*** Begin section ***

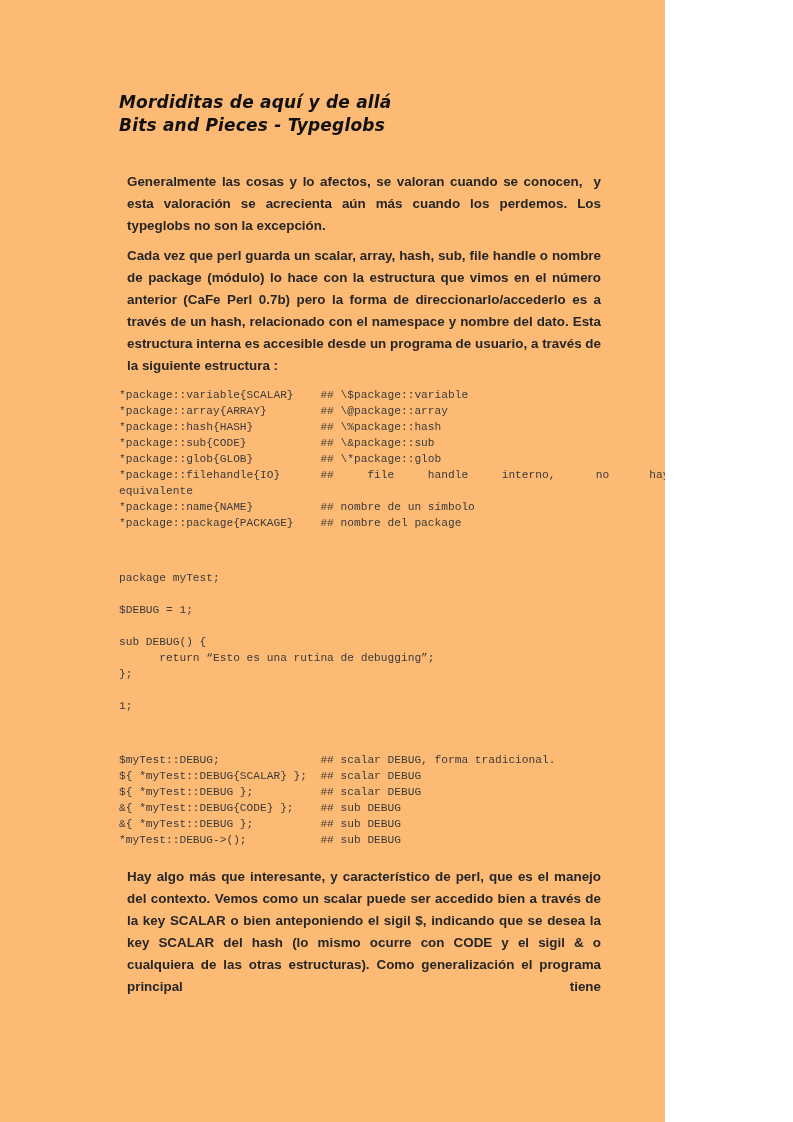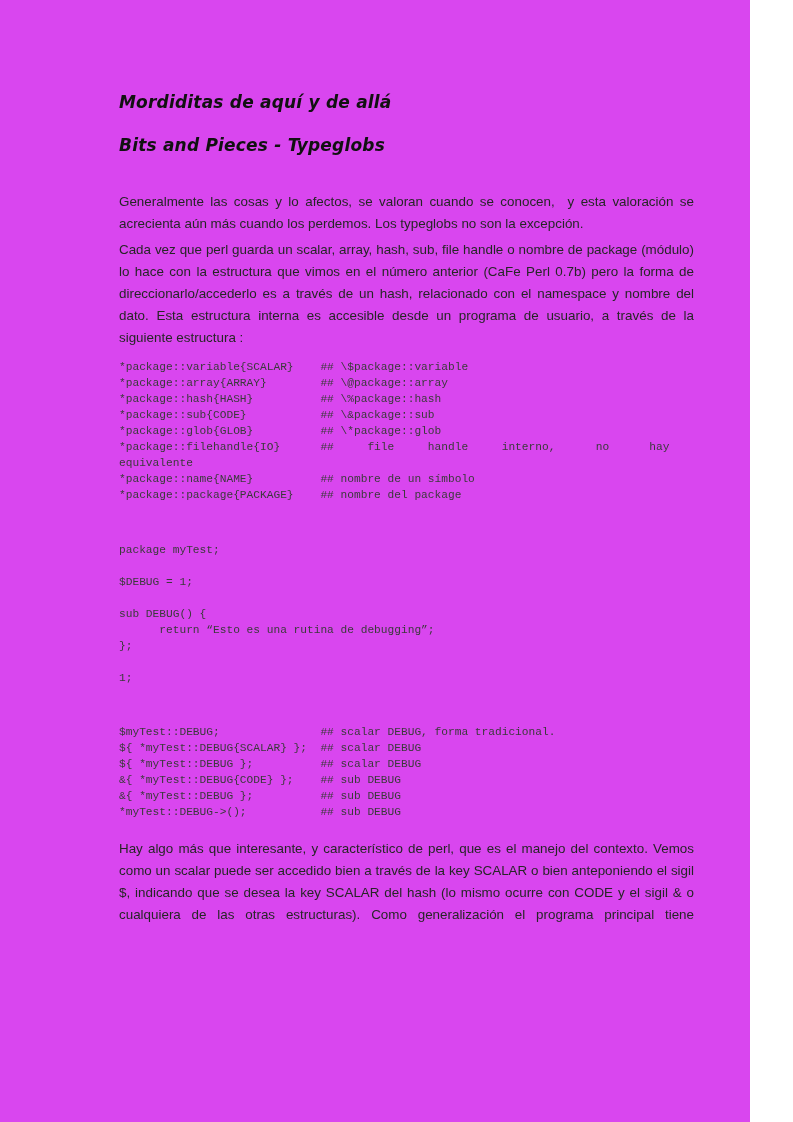--- a/index.html
+++ b/index.html
@@ -9,9 +9,9 @@
   }
   .page {
     position: relative;
-    width: 750px;
+    width: 665px;
     height: 1122px;
-    background: #d946ef;
+    background: #fdba74;
     box-sizing: border-box;
     padding: 91px 56px 0 119px;
     overflow: hidden;

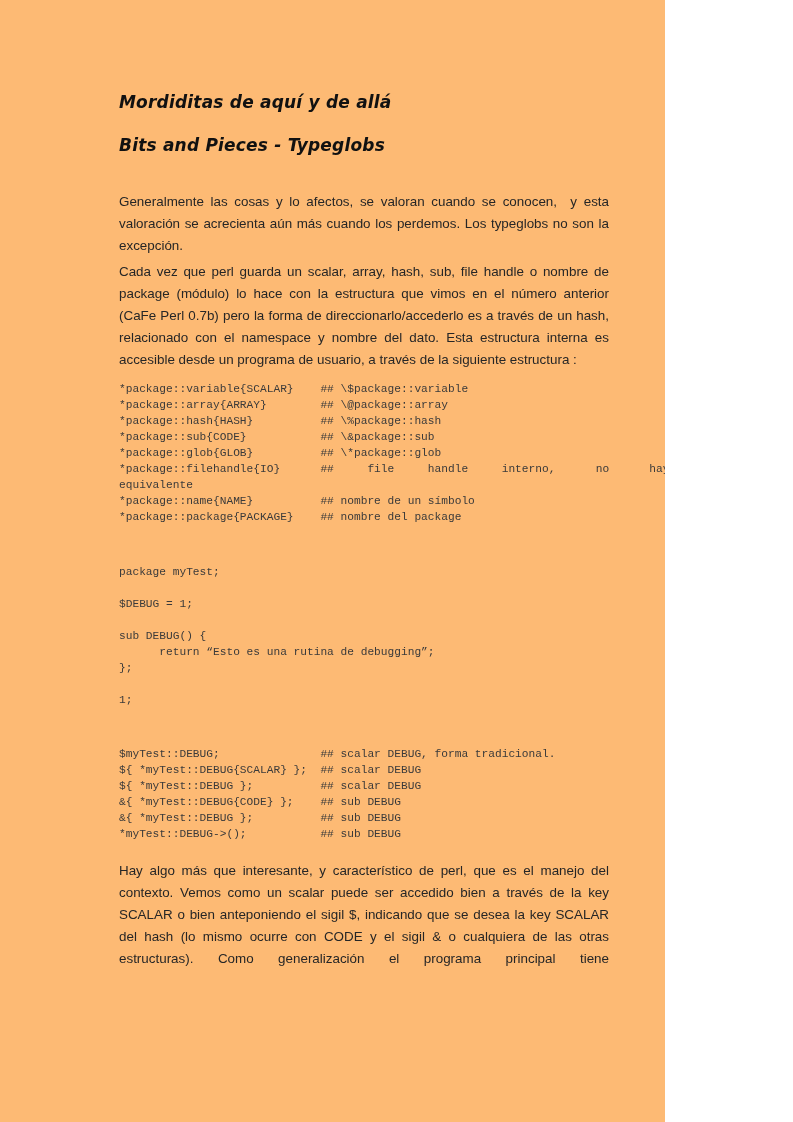--- a/index.html
+++ b/index.html
@@ -28,7 +28,6 @@
     letter-spacing: 0.2px;
   }
   .doc-subtitle {
-    margin-top: 20px;
   }
   .para {
     font-family: "Liberation Sans", sans-serif;

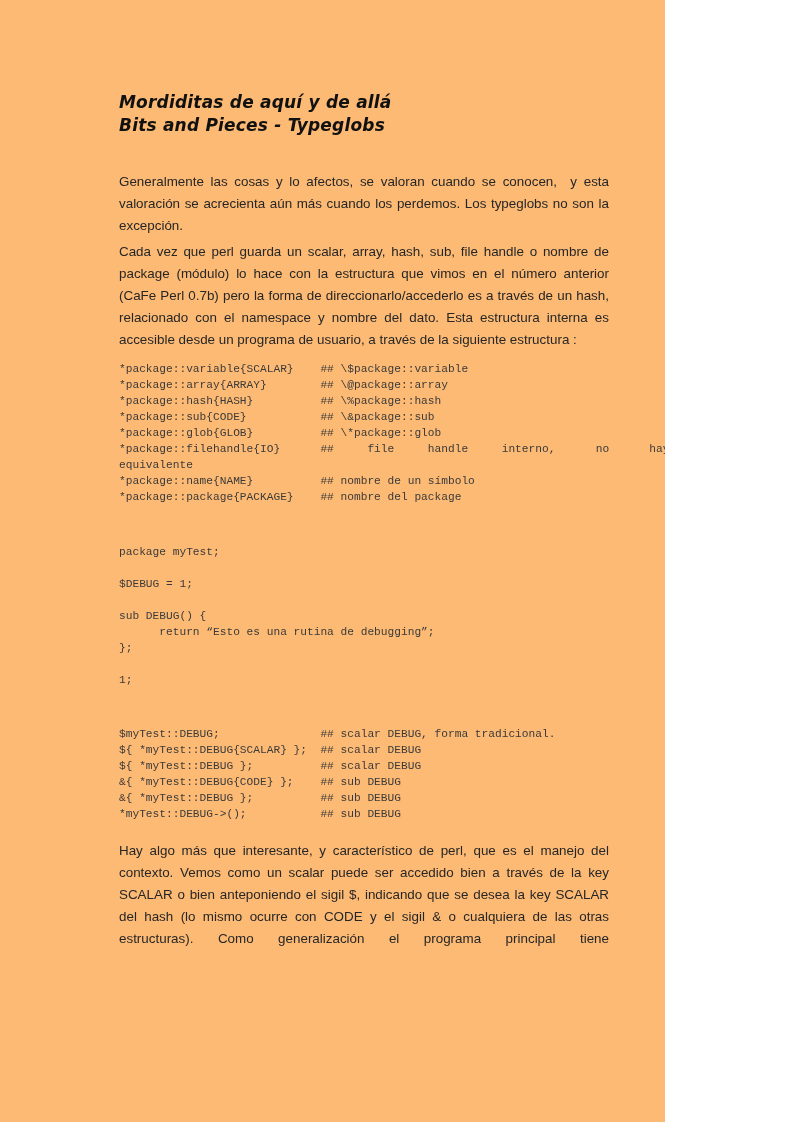--- a/index.html
+++ b/index.html
@@ -35,7 +35,8 @@
     line-height: 22px;
     color: #262626;
     text-align: justify;
-    margin: 0;
+    margin: 8px;
+    font-weight: bold;
   }
   .para-intro      { margin-top: 34px; }
   .para-yendo      { margin-top: 26px; }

*** End section ***

▶ Task goal
Reproduce exactly the line bearing "color: #262626;" and all the lines that come after it in the records above; add nothing.

▶ Exercise result
     color: #262626;
     text-align: justify;
-    margin: 0;
+    margin: 8px;
+    font-weight: bold;
   }
   .para-intro      { margin-top: 34px; }
   .para-yendo      { margin-top: 26px; }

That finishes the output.